Parse XML results to JSON files

after running XCCDF or OVAL scans, parses results.xml file to
results.json one in the format acceptable by our `worp` API.

vendored-in is `untangle` lib v1.1.0
(https://github.com/stchris/untangle, MIT License)

Change-Id: I87f106c4b8b678e1b125ffab832f80ee261a4781
Related-Issue: https://mirantis.jira.com/browse/PROD-23159
Related-Issue: https://mirantis.jira.com/browse/PROD-23160
diff --git a/_modules/oscap/commands.py b/_modules/oscap/commands.py
index 44c703d..6682ae3 100644
--- a/_modules/oscap/commands.py
+++ b/_modules/oscap/commands.py
@@ -2,6 +2,7 @@
 import tempfile
 import os
 from oscap.utils import build_tailoring, normalize_id, run
+from oscap.utils import xccdf_xml_to_json, oval_xml_to_json
 
 def oscap_has_sce():
     (stdout, _, _) = run('oscap -V')
@@ -40,6 +41,9 @@
             f.write(build_tailoring(pillar_data, tailoring_id))
 
     stdout, stderr, rc = run(cmd, tempdir)
+    res_file = os.path.join(tempdir, 'results.xml')
+    if os.path.isfile(res_file):
+        xccdf_xml_to_json(res_file)
     return stdout, stderr, rc, tempdir
 
 def oval(benchmark):
@@ -48,4 +52,7 @@
     cmd = cmd.format(benchmark)
 
     stdout, stderr, rc = run(cmd, tempdir)

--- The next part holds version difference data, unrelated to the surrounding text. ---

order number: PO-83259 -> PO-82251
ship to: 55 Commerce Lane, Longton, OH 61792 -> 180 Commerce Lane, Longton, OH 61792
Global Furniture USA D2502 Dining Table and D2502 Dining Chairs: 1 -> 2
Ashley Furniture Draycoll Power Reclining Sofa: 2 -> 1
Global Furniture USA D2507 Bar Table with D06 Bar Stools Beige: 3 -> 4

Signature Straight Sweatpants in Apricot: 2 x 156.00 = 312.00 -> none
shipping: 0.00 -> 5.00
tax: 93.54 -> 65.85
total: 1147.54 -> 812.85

+    res_file = os.path.join(tempdir, 'results.xml')
+    if os.path.isfile(res_file):
+        oval_xml_to_json(res_file)
     return stdout, stderr, rc, tempdir
diff --git a/_modules/oscap/untangle.py b/_modules/oscap/untangle.py
new file mode 100644
index 0000000..6f0b22b
--- /dev/null
+++ b/_modules/oscap/untangle.py
@@ -0,0 +1,151 @@
+#!/usr/bin/env python
+
+"""
+ untangle
+
+ Converts xml to python objects.
+
+ The only method you need to call is parse()
+
+ Partially inspired by xml2obj
+ (http://code.activestate.com/recipes/149368-xml2obj/)
+
+ Author: Christian Stefanescu (http://0chris.com)

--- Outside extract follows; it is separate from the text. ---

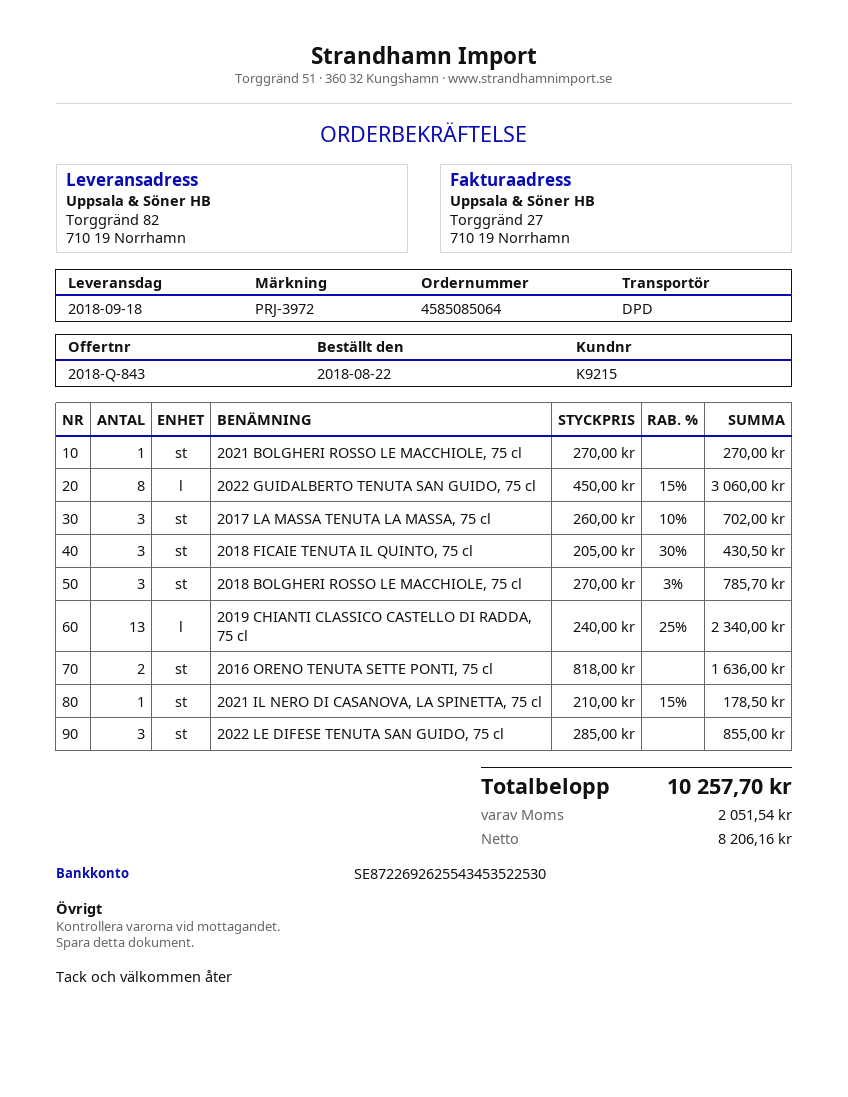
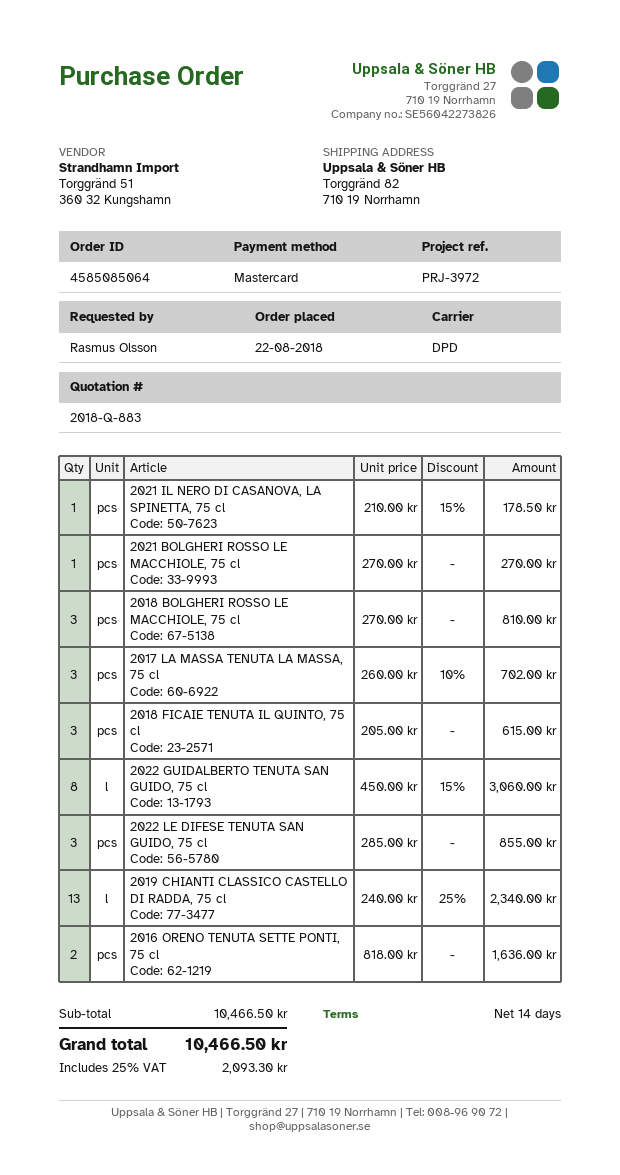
quote number: 2018-Q-843 -> 2018-Q-883
2018 FICAIE TENUTA IL QUINTO, 75 cl: 3 x 205.00 - 30% = 430.50 -> 3 x 205.00 = 615.00
2018 BOLGHERI ROSSO LE MACCHIOLE, 75 cl: 3 x 270.00 - 3% = 785.70 -> 3 x 270.00 = 810.00
tax: 2051.54 -> 2093.30
total: 10257.70 -> 10466.50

+ License: MIT License - http://www.opensource.org/licenses/mit-license.php
+"""
+
+import os
+from xml.sax import make_parser, handler
+try:
+    from StringIO import StringIO
+except ImportError:
+    from io import StringIO
+
+__version__ = '1.1.0'
+
+
+class Element():
+    """
+    Representation of an XML element.
+    """
+    def __init__(self, name, attributes):
+        self._name = name
+        self._attributes = attributes
+        self.children = []
+        self.is_root = False
+        self.cdata = ''
+
+    def add_child(self, element):
+        self.children.append(element)
+
+    def add_cdata(self, cdata):
+        self.cdata = self.cdata + cdata
+
+    def get_attribute(self, key):
+        return self._attributes.get(key)
+
+    def get_elements(self, name=None):
+        if name:
+            return [e for e in self.children if e._name == name]
+        else:
+            return self.children
+
+    def __getitem__(self, key):
+        return self.get_attribute(key)
+
+    def __getattr__(self, key):
+        matching_children = [x for x in self.children if x._name == key]

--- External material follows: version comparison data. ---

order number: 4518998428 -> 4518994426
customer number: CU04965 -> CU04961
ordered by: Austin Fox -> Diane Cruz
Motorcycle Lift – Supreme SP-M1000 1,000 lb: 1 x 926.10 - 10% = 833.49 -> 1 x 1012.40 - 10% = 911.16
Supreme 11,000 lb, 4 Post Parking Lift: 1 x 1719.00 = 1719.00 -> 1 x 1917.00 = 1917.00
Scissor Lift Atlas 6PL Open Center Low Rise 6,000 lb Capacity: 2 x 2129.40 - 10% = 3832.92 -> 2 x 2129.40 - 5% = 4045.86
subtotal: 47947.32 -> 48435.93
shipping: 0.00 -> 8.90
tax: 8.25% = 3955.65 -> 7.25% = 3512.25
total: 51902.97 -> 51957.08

+        if matching_children:
+            if len(matching_children) == 1:
+                self.__dict__[key] = matching_children[0]
+                return matching_children[0]
+            else:
+                self.__dict__[key] = matching_children
+                return matching_children
+        else:
+            raise IndexError('Unknown key <%s>' % key)
+
+    def __iter__(self):
+        yield self
+
+    def __str__(self):
+        return (
+            "Element <%s> with attributes %s and children %s" %
+            (self._name, self._attributes, self.children)
+        )
+
+    def __repr__(self):
+        return (
+            "Element(name = %s, attributes = %s, cdata = %s)" %
+            (self._name, self._attributes, self.cdata)
+        )
+
+    def __nonzero__(self):
+        return self.is_root or self._name is not None
+
+    def __eq__(self, val):
+        return self.cdata == val
+
+    def __dir__(self):
+        children_names = [x._name for x in self.children]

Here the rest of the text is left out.